Un autre porte-parole du Front commun du taxi, l'ancien ministre Guy Chevrette, estime qu'il s'agit non pas d'un projet-pilote, mais bien d'une manoeuvre visant à anéantir l'industrie du taxi.

«La population devrait être révoltée, a lancé Benoît Jugand, en entrevue avec La Presse canadienne. Ce n'est pas juste l'industrie du taxi, on met en péril 22 000 emplois au Québec !»

M. Chevrette, qui représente du Comité provincial de concertation et de développement de l'industrie du taxi (CPCDIT), dénonce les nombreuses volte-face du gouvernement Couillard, qui a soutenu qu'Uber relevait du covoiturage urbain, puis de l'économie de partage.

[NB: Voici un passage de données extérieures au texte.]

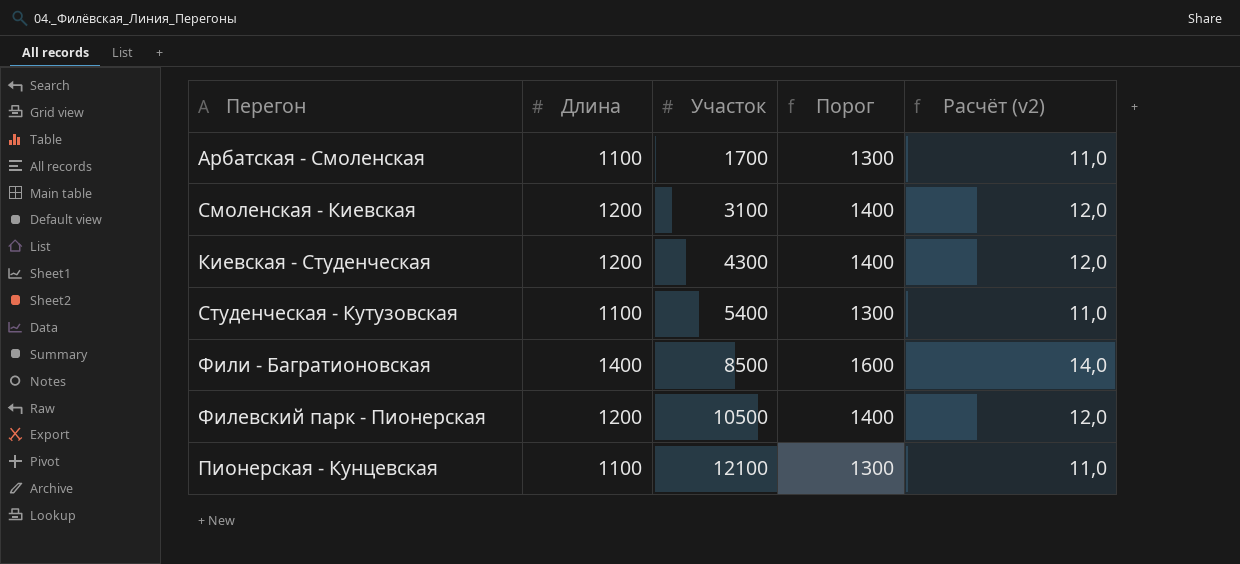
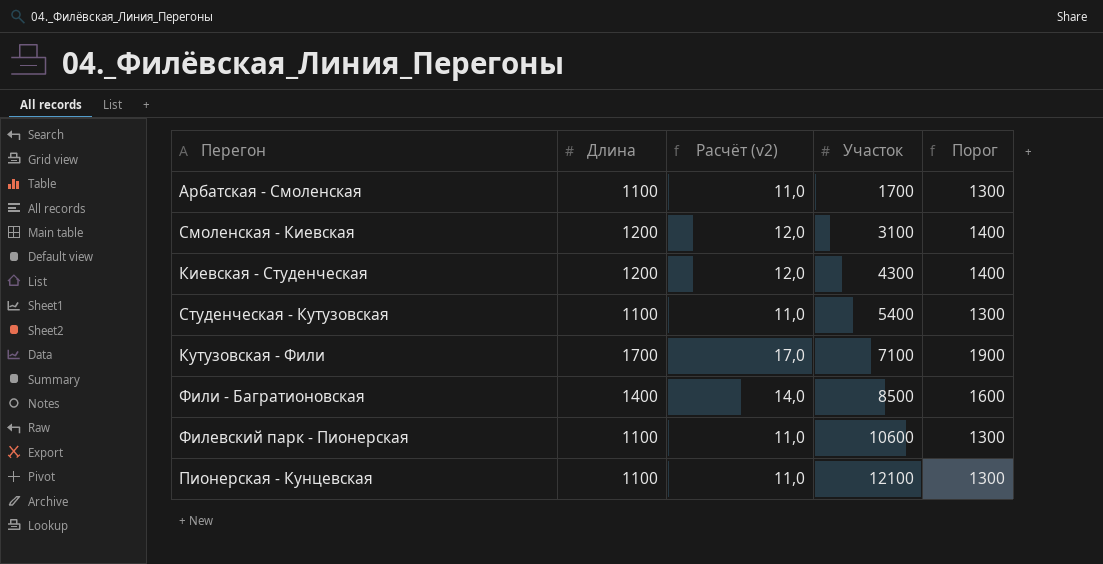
column Расчёт (v2) | position: 5 -> 3
row Кутузовская - Фили: none -> 1700 | 17,0 | 7100 | 1900
Филевский парк - Пионерская | Длина: 1200 -> 1100
Филевский парк - Пионерская | Расчёт (v2): 12,0 -> 11,0
Филевский парк - Пионерская | Участок: 10500 -> 10600
Филевский парк - Пионерская | Порог: 1400 -> 1300

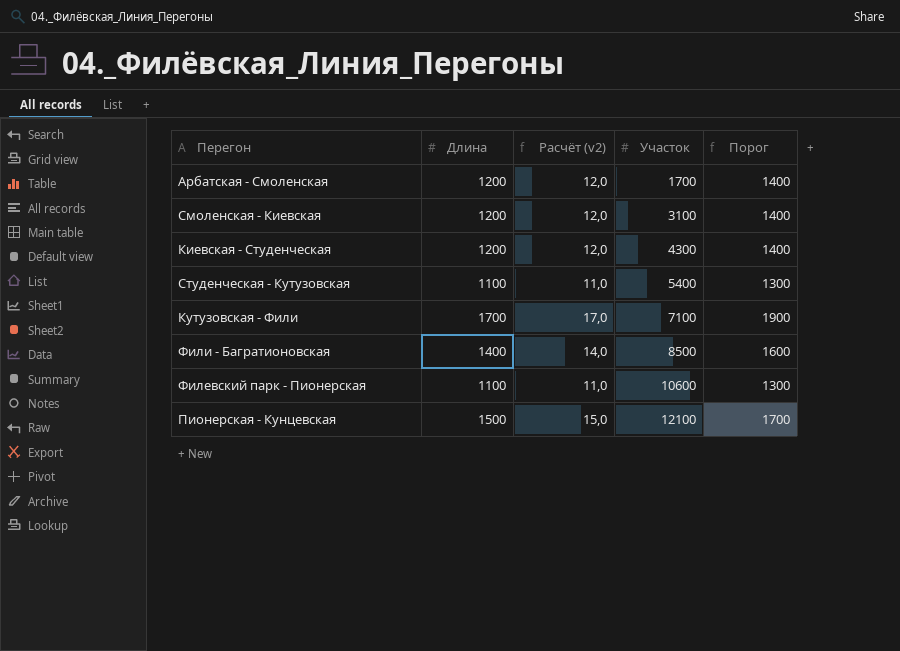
Арбатская - Смоленская | Длина: 1100 -> 1200
Арбатская - Смоленская | Расчёт (v2): 11,0 -> 12,0
Арбатская - Смоленская | Порог: 1300 -> 1400
Пионерская - Кунцевская | Длина: 1100 -> 1500
Пионерская - Кунцевская | Расчёт (v2): 11,0 -> 15,0
Пионерская - Кунцевская | Порог: 1300 -> 1700

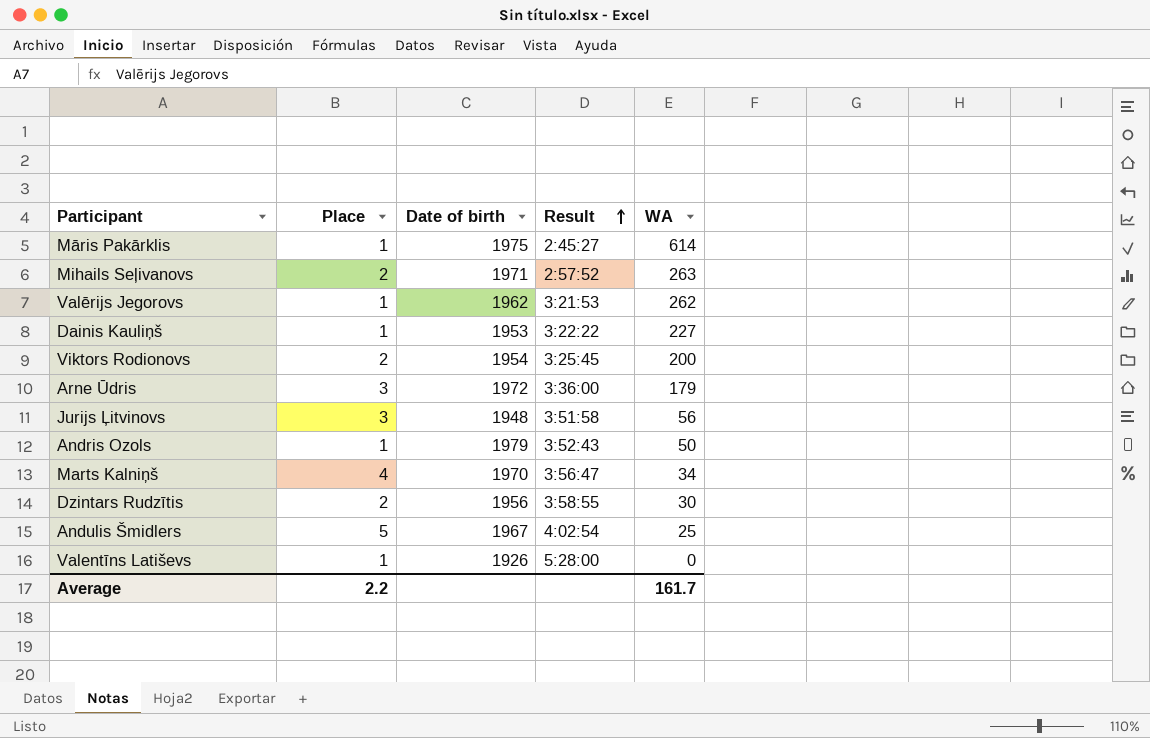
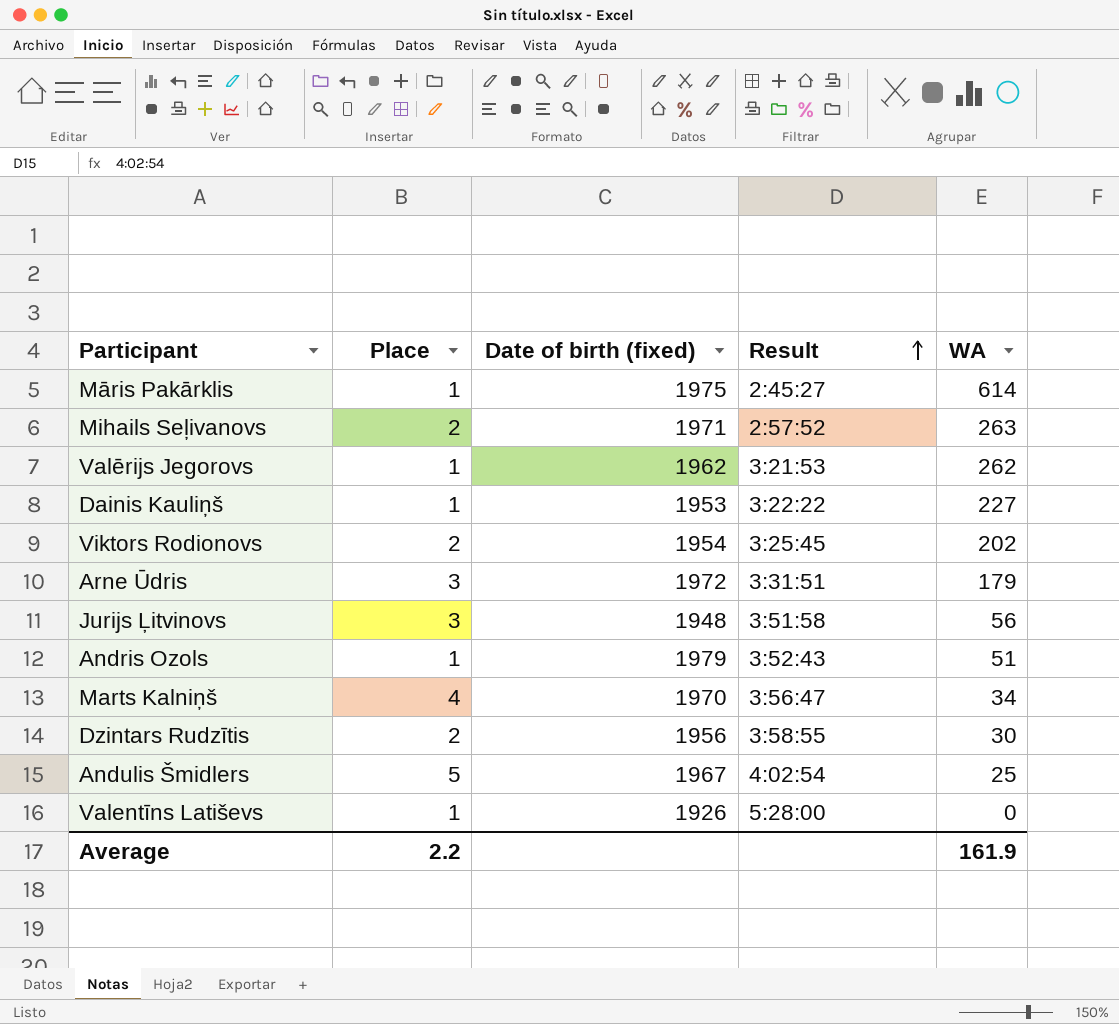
column name: Date of birth -> Date of birth (fixed)
Viktors Rodionovs | WA: 200 -> 202
Arne Ūdris | Result: 3:36:00 -> 3:31:51
Andris Ozols | WA: 50 -> 51
Average | WA: 161.7 -> 161.9

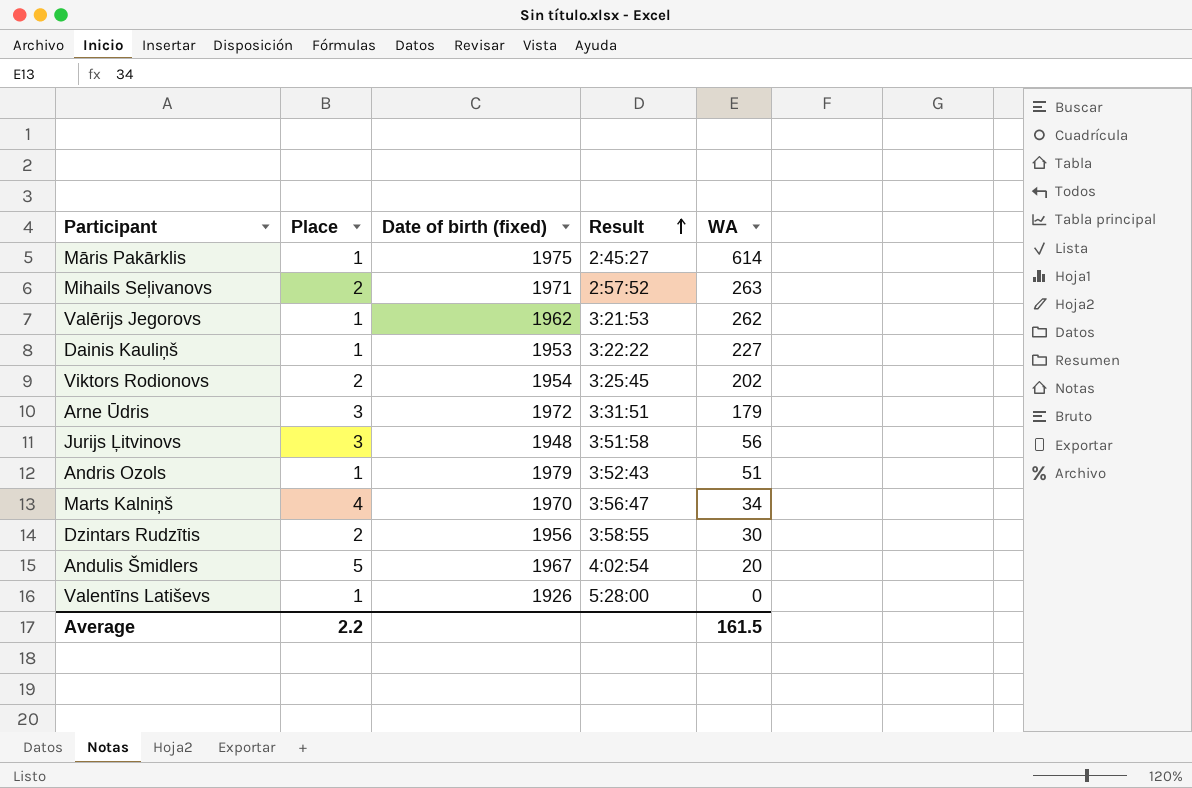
Andulis Šmidlers | WA: 25 -> 20
Average | WA: 161.9 -> 161.5

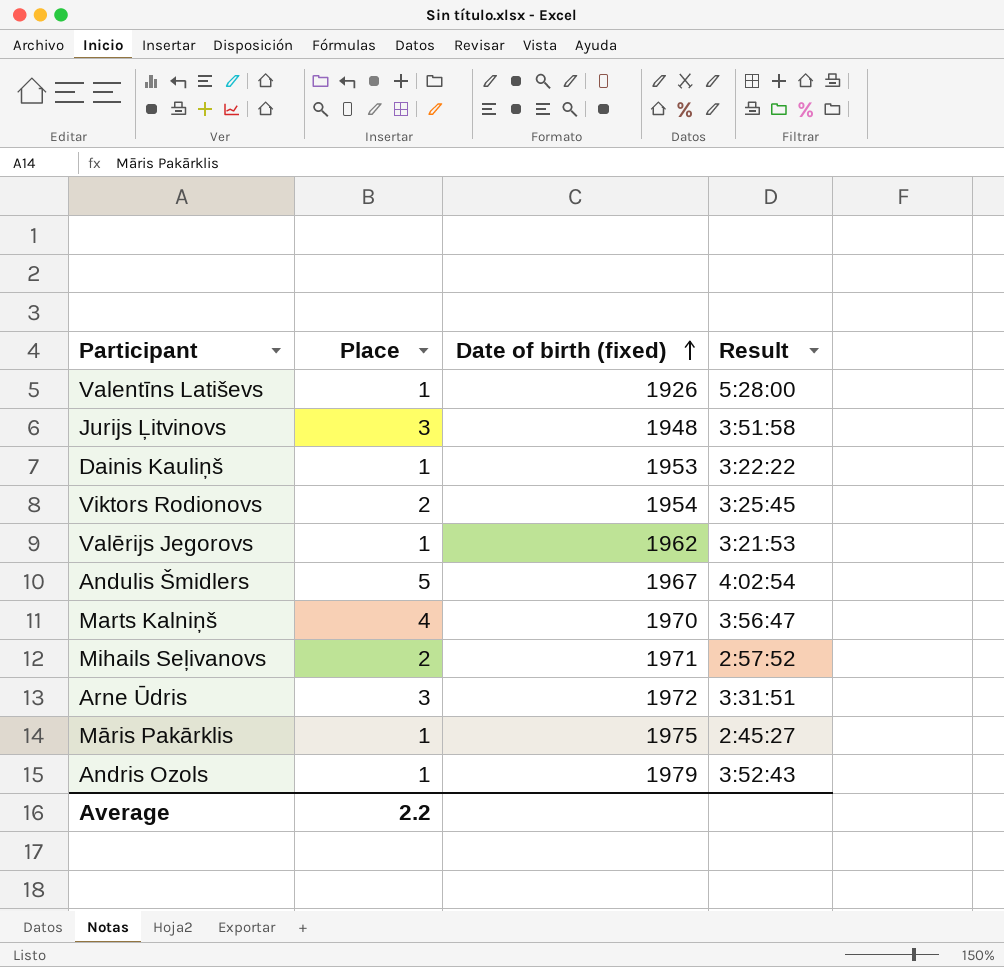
row order: Result ascending -> Date of birth (fixed) ascending
column WA | position: 5 -> none
row Dzintars Rudzītis: 2 | 1956 | 3:58:55 | 30 -> none

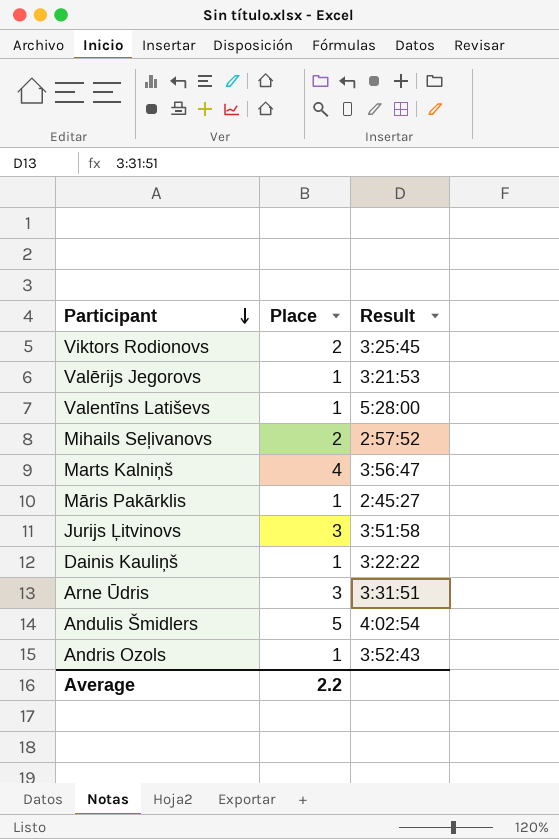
row order: Date of birth (fixed) ascending -> Participant descending
column Date of birth (fixed) | position: 3 -> none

«Moi, dans 25 ans, je n'ai jamais vu le processus législatif enclencher un processus de démolition de la sorte. Jamais !», a clamé M. Chevrette en réagissant à l'article publié vendredi soir sur le site internet de La Presse.

Le Front commun du taxi prône plutôt le rachat de 300 permis de taxis par Uber dans le but de maintenir un certain équilibre sur le terrain.

En vertu de l'entente, Uber devra verser une redevance au gouvernement de 0,97 $ par course jusqu'à 50 000 heures effectuées par semaine. Ensuite, jusqu'à 100 000 heures, la redevance s'élève à 1,17 $ par course, puis augmente 1,33 $ pour les heures suivantes.